EXERCISE: In your copy, leave out the pictures and repeat every record exactly.

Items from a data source
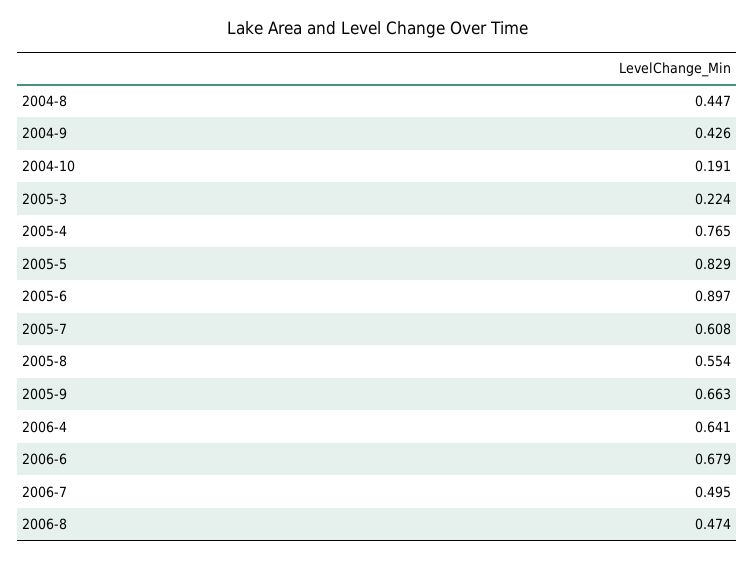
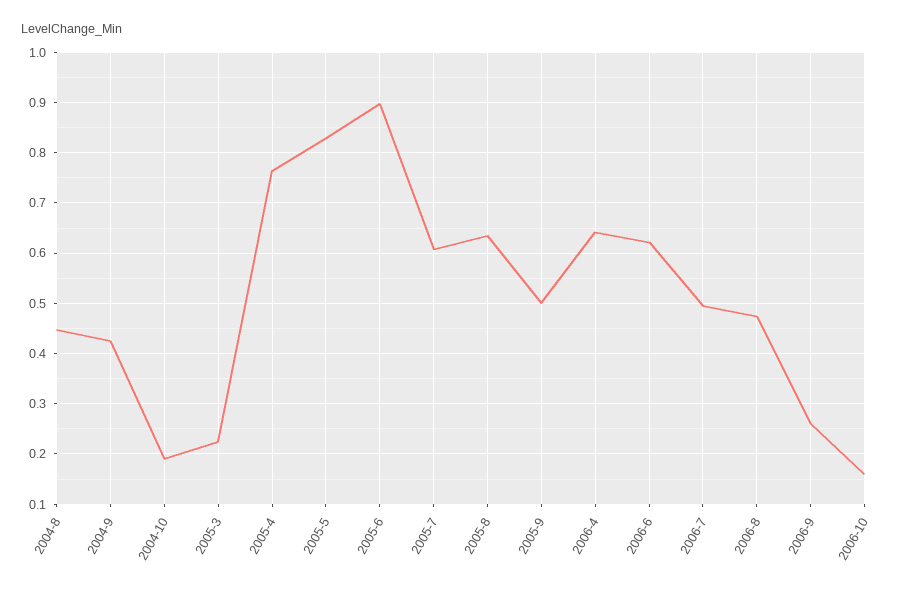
2005-8: 0.554 -> 0.64
2005-9: 0.663 -> 0.5
2006-6: 0.679 -> 0.62
2006-9: none -> 0.26
2006-10: none -> 0.16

WRITTEN SOLUTION:
2005-8: 0.554 -> 0.64
2005-9: 0.663 -> 0.5
2006-6: 0.679 -> 0.62
2006-9: none -> 0.26
2006-10: none -> 0.16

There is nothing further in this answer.